WHAT TO WORK ON ▸ Pull each line holding "browsercheck" out of the entries below.
*** Begin section ***
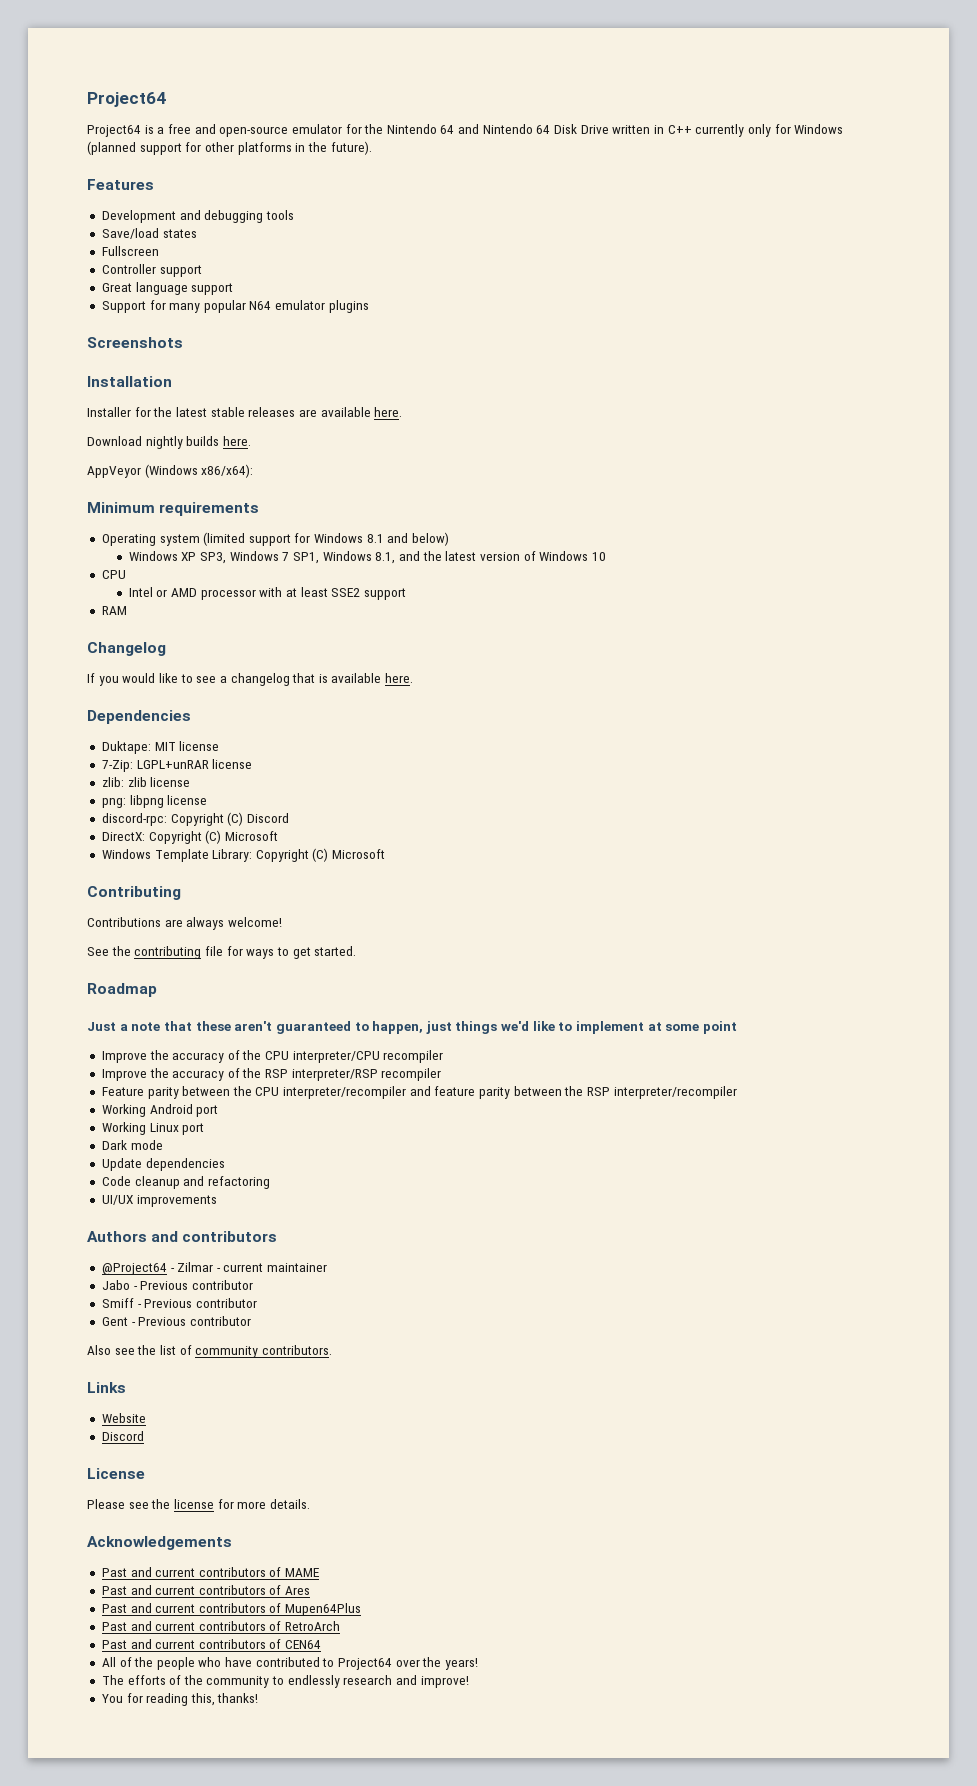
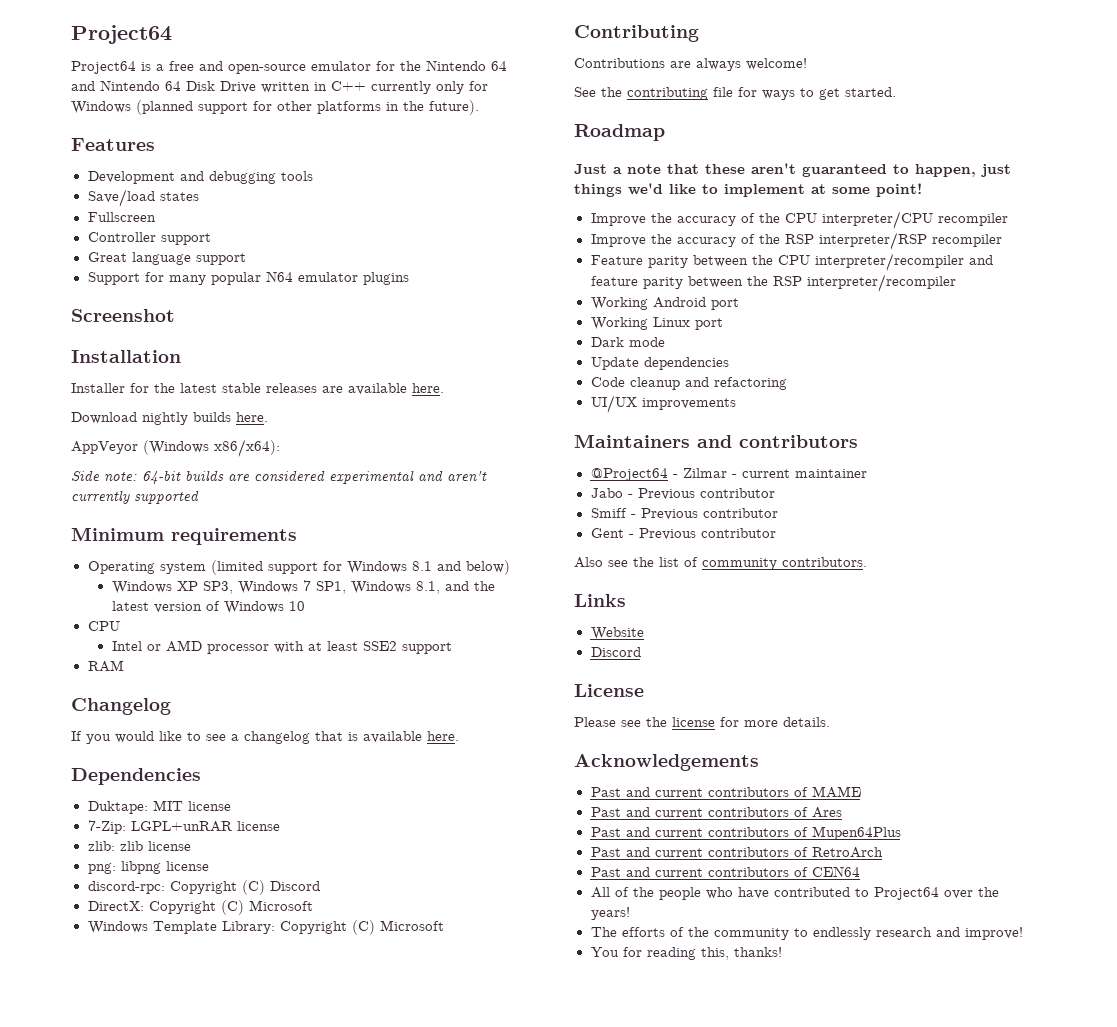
[87,337,183,348] Screenshots -> [71,309,175,322] Screenshot
(254, 471) none -> [71,470,487,484] [71,490,199,504] // Side note: 64-bit builds are considered experimental and aren't currently supported
[702,1021,737,1034] point -> [876,183,922,197] point!
[87,1231,147,1242] Authors -> [574,434,690,448] Maintainers

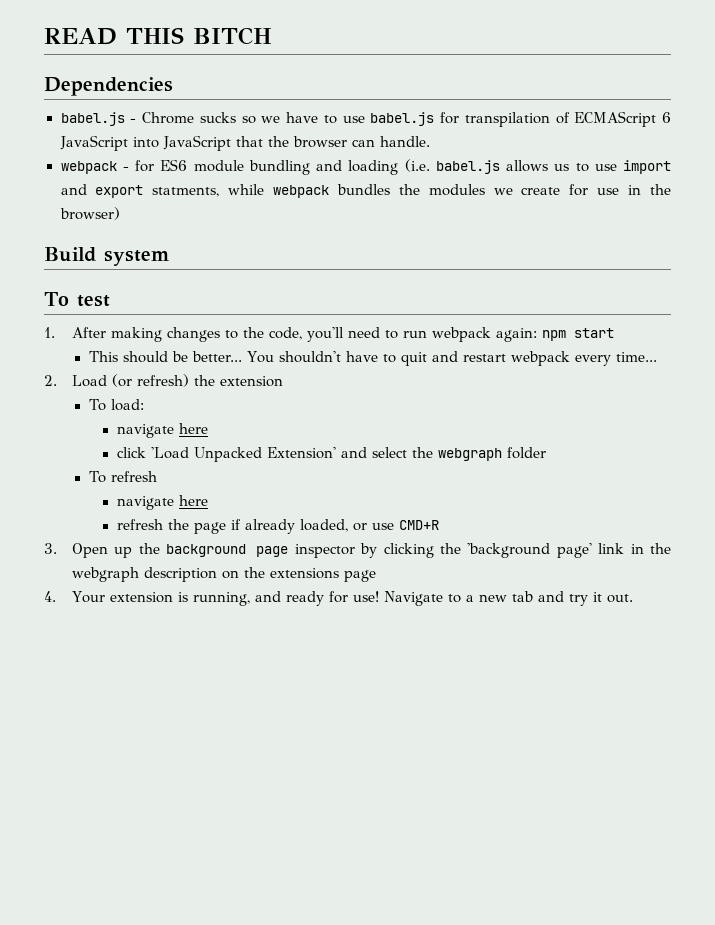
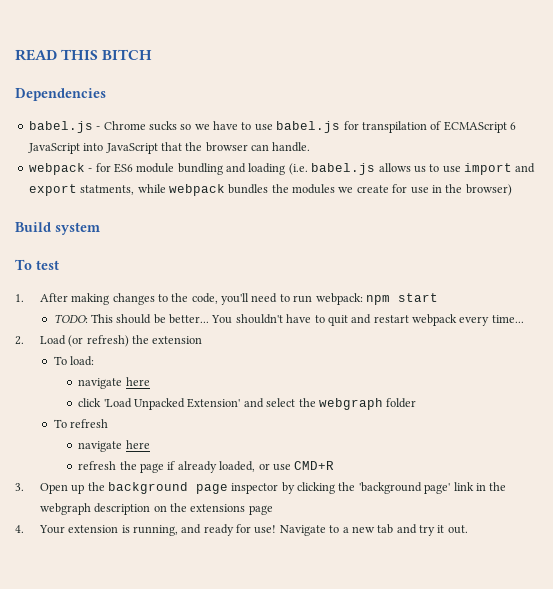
[432,327,538,342] webpack again: -> [315,293,363,305] webpack:
(615, 333) none -> [53,314,88,323] TODO:

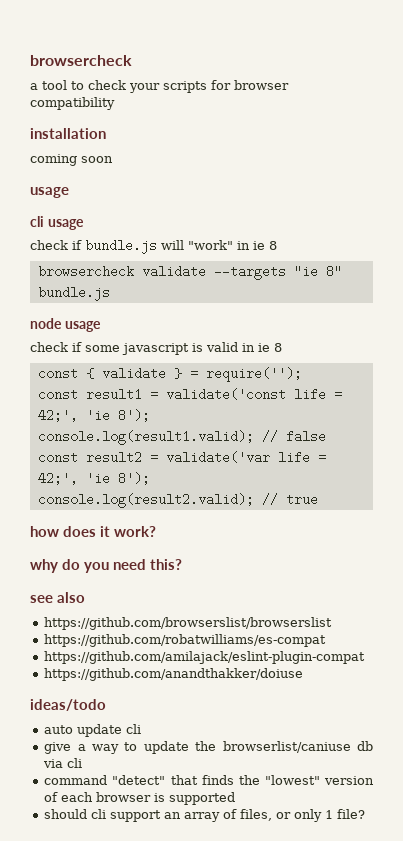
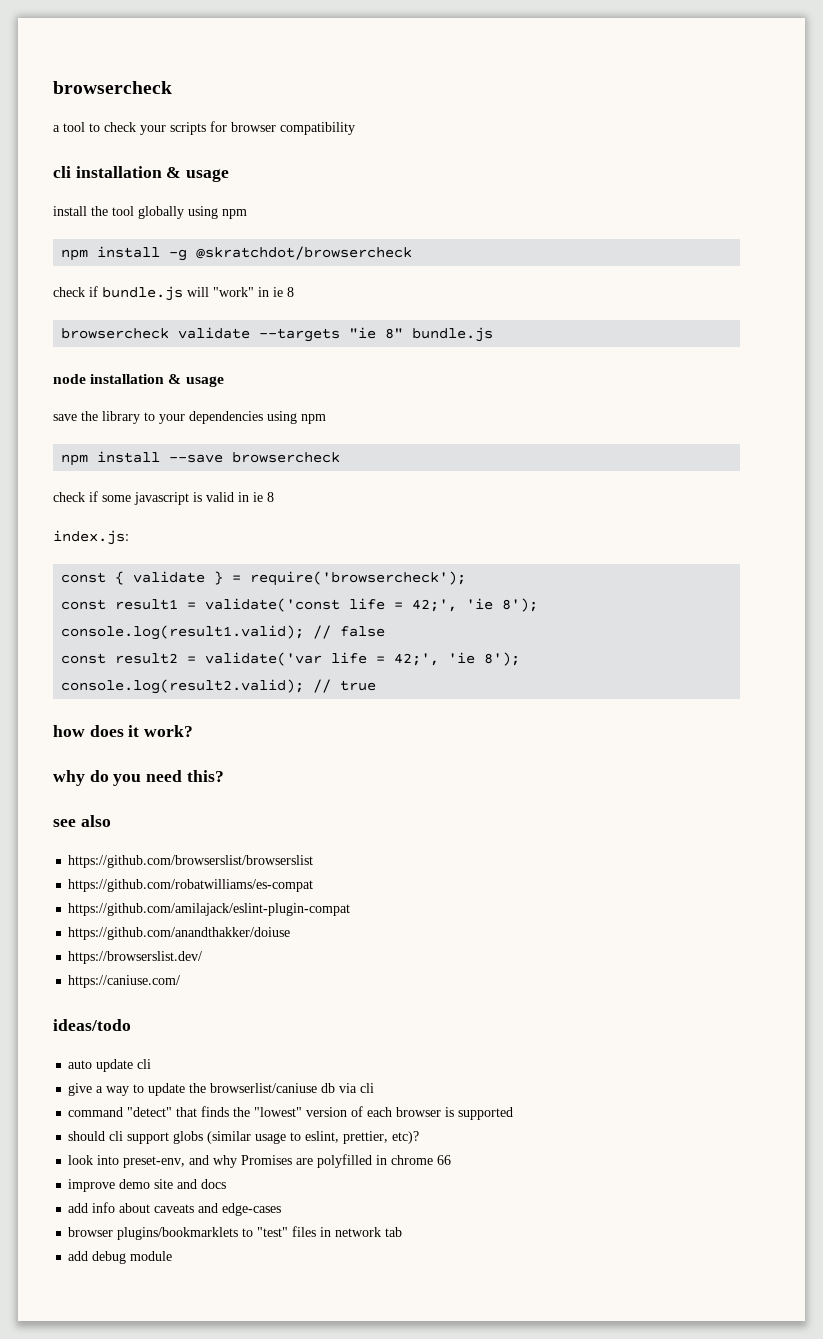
[30,128,106,139] [30,154,113,166] [30,187,69,198] [30,216,84,230] installation // coming soon // usage // cli usage -> [53,166,230,182] [53,206,247,219] [61,246,413,261] cli installation & usage // install the tool globally using npm // npm install -g @skratchdot/browsercheck
[64,321,101,332] usage -> [90,374,224,387] [53,411,326,424] [61,451,341,466] installation & usage // save the library to your dependencies using npm // npm install --save browsercheck
(282, 347) none -> [53,530,129,545] // index.js:
[205,367,302,382] require(''); -> [250,571,467,586] require('browsercheck');
(304, 674) none -> [68,951,203,964] [68,975,181,988] // https://browserslist.dev/ // https://caniuse.com/
[164,809,366,822] an array of files, or only 1 file? -> [173,1131,420,1144] [68,1154,452,1168] [68,1179,227,1192] [68,1202,282,1216] [68,1226,403,1240] [68,1251,173,1264] globs (similar usage to eslint, prettier, etc)? // look into preset-env, and why Promises are polyfilled in chrome 66 // improve demo site and docs // add info about caveats and edge-cases // browser plugins/bookmarklets to "test" files in network tab // add debug module

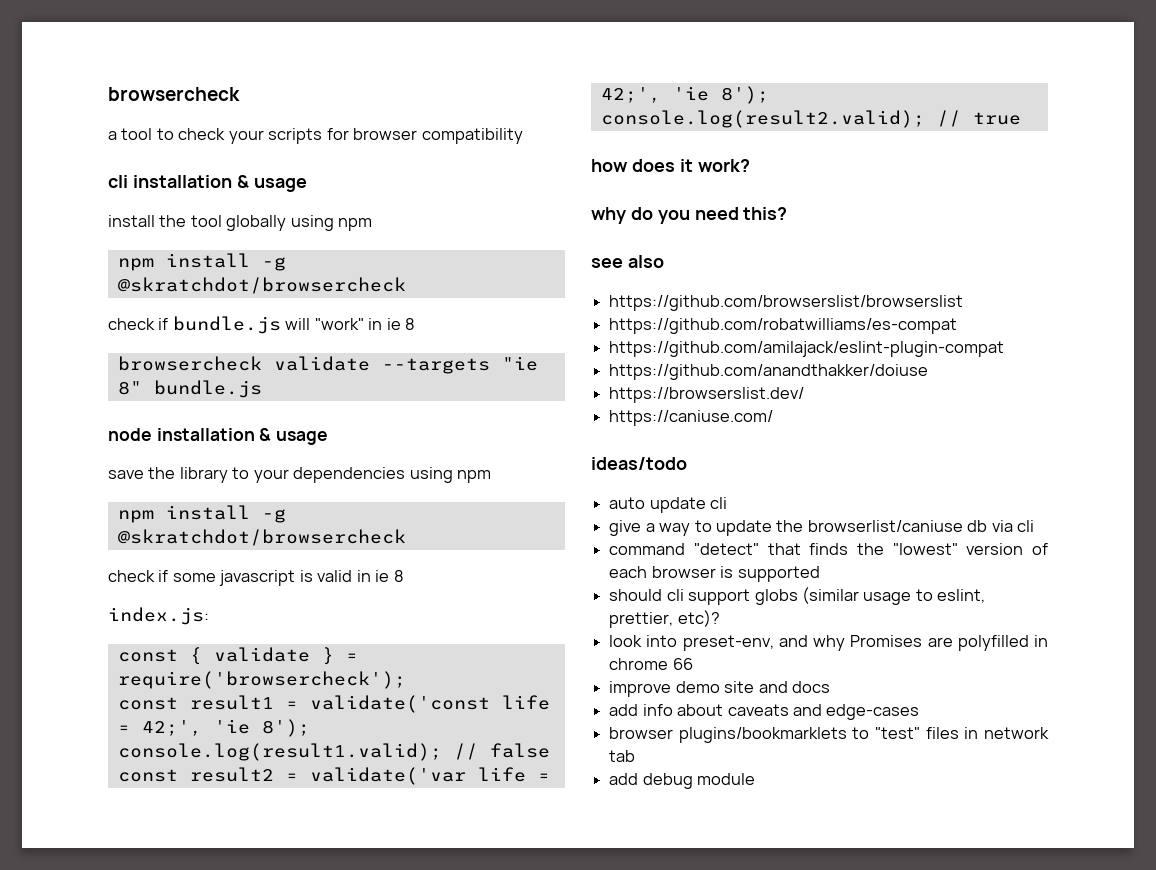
[169,452,341,463] --save browsercheck -> [261,509,286,523] [117,529,406,546] -g @skratchdot/browsercheck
*** End section ***
PROBLEM SOLUTION ▸
[30,128,106,139] [30,154,113,166] [30,187,69,198] [30,216,84,230] installation // coming soon // usage // cli usage -> [53,166,230,182] [53,206,247,219] [61,246,413,261] cli installation & usage // install the tool globally using npm // npm install -g @skratchdot/browsercheck
[64,321,101,332] usage -> [90,374,224,387] [53,411,326,424] [61,451,341,466] installation & usage // save the library to your dependencies using npm // npm install --save browsercheck
[205,367,302,382] require(''); -> [250,571,467,586] require('browsercheck');
[169,452,341,463] --save browsercheck -> [261,509,286,523] [117,529,406,546] -g @skratchdot/browsercheck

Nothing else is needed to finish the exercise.